Report each line of the data below in which "span" appears.

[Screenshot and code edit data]
* * *
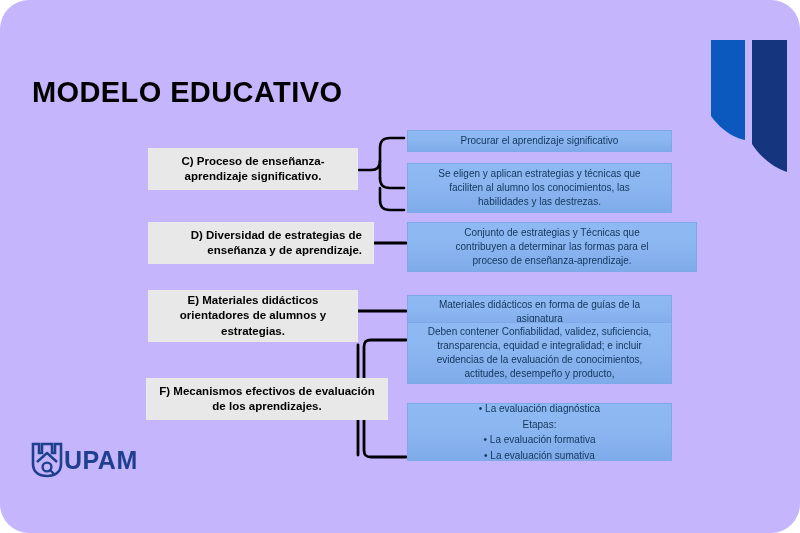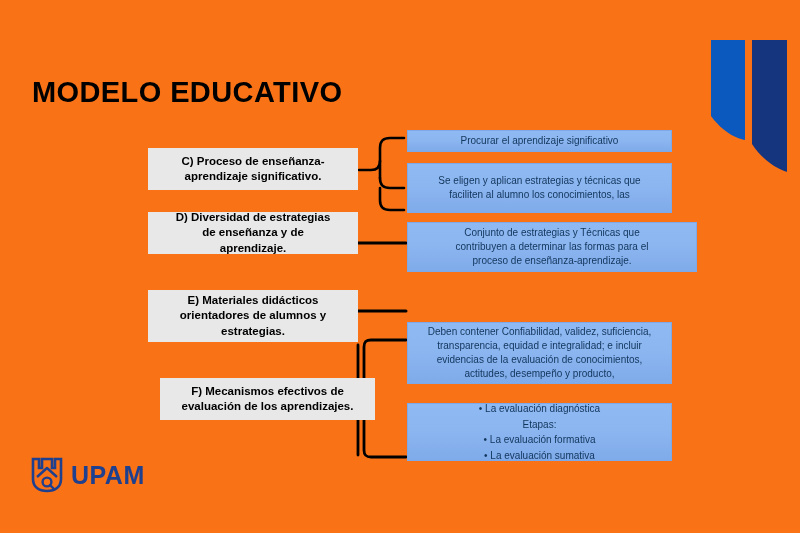--- a/index.html
+++ b/index.html
@@ -11,9 +11,10 @@
     position: relative;
     width: 800px;
     height: 533px;
-    background: #f97316;
+    background: #c4b5fd;
     overflow: hidden;
     font-family: "Liberation Sans", sans-serif;
+    border-radius: 29px;
   }
 
   

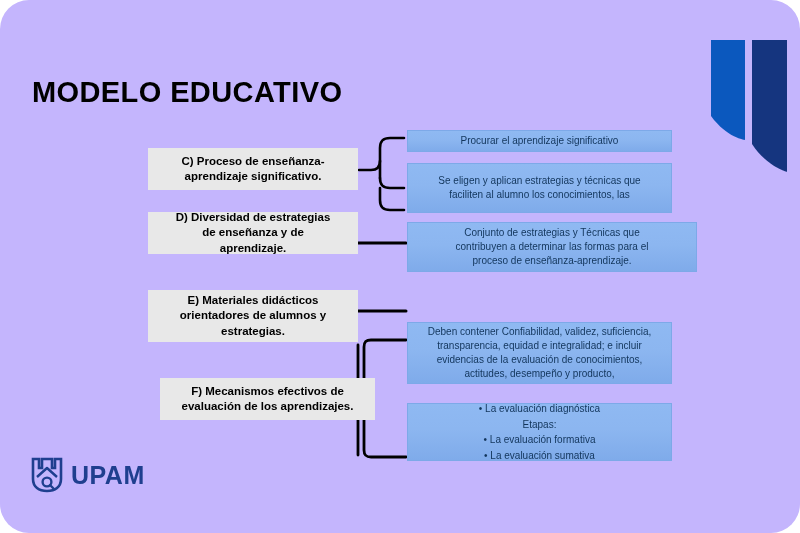--- a/index.html
+++ b/index.html
@@ -46,7 +46,7 @@
     display: flex;
     align-items: center;
     justify-content: center;
-    padding: 2px 20px;
+    padding: 2px 12px;
     box-sizing: border-box;
   }
 

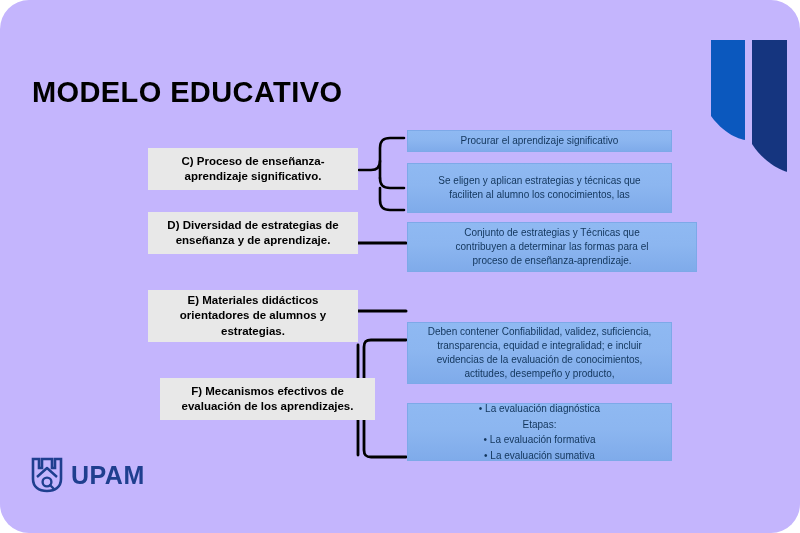--- a/index.html
+++ b/index.html
@@ -146,6 +146,7 @@
     <div class="inner">
       <span class="line">Se eligen y aplican estrategias y técnicas que</span>
       <span class="line">faciliten al alumno los conocimientos, las</span>
+      <span class="line">habilidades y las destrezas.</span>
     </div>
   </div>
 

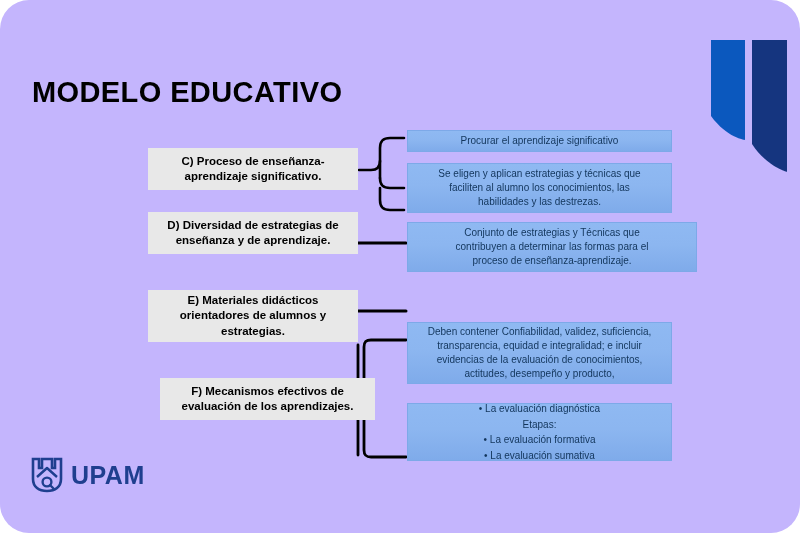--- a/index.html
+++ b/index.html
@@ -150,7 +150,7 @@
     </div>
   </div>
 
-  <div class="gray-box" style="left:148px; top:212px; width:210px; height:42px;">
+  <div class="gray-box" style="left:148px; top:222px; width:226px; height:42px;text-align:right;">
     <div>
       <span class="line">D) Diversidad de estrategias de</span>
       <span class="line">enseñanza y de aprendizaje.</span>

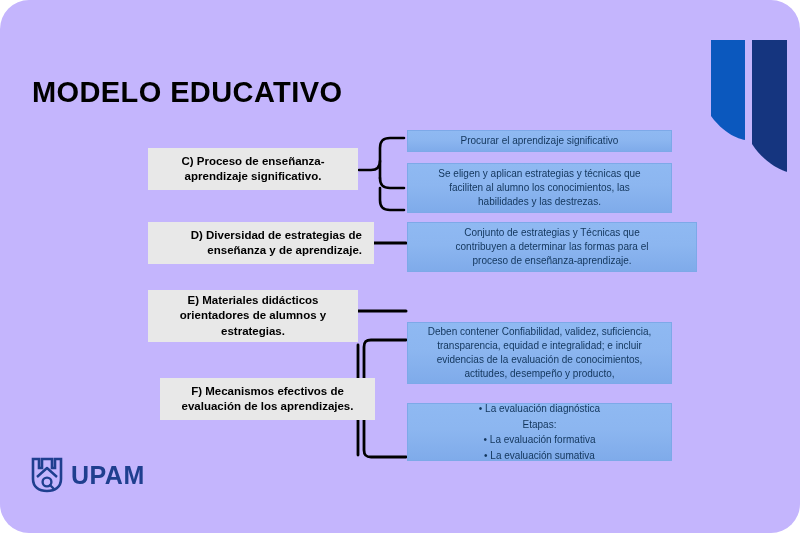--- a/index.html
+++ b/index.html
@@ -173,6 +173,12 @@
     </div>
   </div>
 
+  <div class="blue-box gradient" style="left:407px; top:295px; width:265px; height:34px;">
+    <div class="inner">
+      <span class="line">Materiales didácticos en forma de guías de la</span>
+      <span class="line">asignatura</span>
+    </div>
+  </div>
 
   <div class="gray-box" style="left:160px; top:378px; width:215px; height:42px;">
     <div>

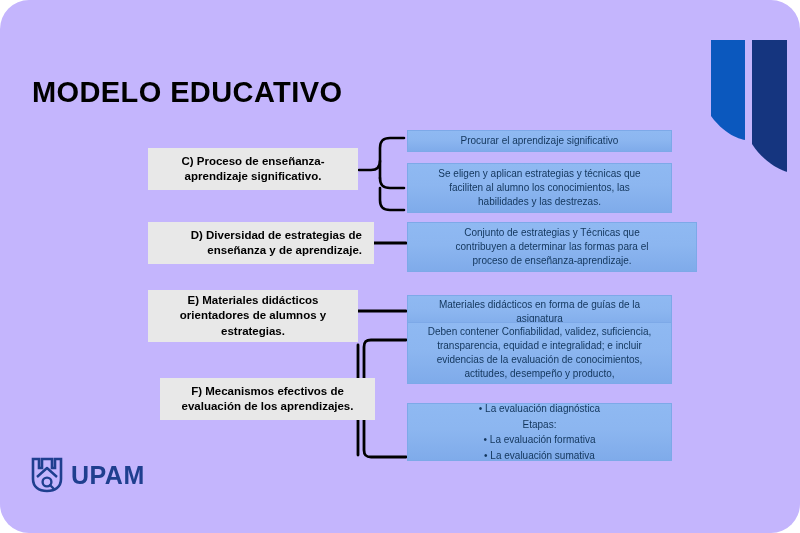--- a/index.html
+++ b/index.html
@@ -180,7 +180,7 @@
     </div>
   </div>
 
-  <div class="gray-box" style="left:160px; top:378px; width:215px; height:42px;">
+  <div class="gray-box" style="left:146px; top:378px; width:242px; height:42px;">
     <div>
       <span class="line">F) Mecanismos efectivos de</span>
       <span class="line">evaluación de los aprendizajes.</span>

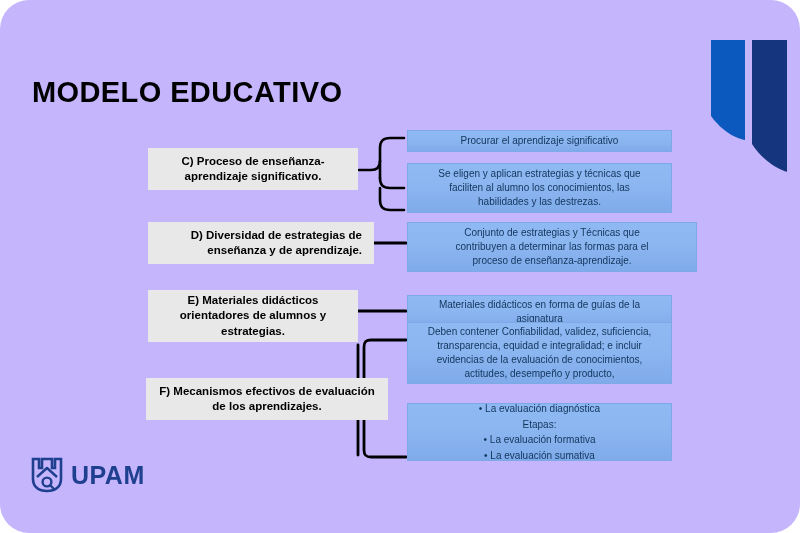--- a/index.html
+++ b/index.html
@@ -86,8 +86,6 @@
     top: 442px;
     display: flex;
     align-items: center;
-    gap: 7px;
-    margin-top: 15px;
   }
   #logo-text {
     font-size: 25px;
* * *
:: Solution to this task ::
       <span class="line">Se eligen y aplican estrategias y técnicas que</span>
       <span class="line">faciliten al alumno los conocimientos, las</span>
+      <span class="line">habilidades y las destrezas.</span>
       <span class="line">D) Diversidad de estrategias de</span>
       <span class="line">enseñanza y de aprendizaje.</span>
+      <span class="line">Materiales didácticos en forma de guías de la</span>
+      <span class="line">asignatura</span>
       <span class="line">F) Mecanismos efectivos de</span>
       <span class="line">evaluación de los aprendizajes.</span>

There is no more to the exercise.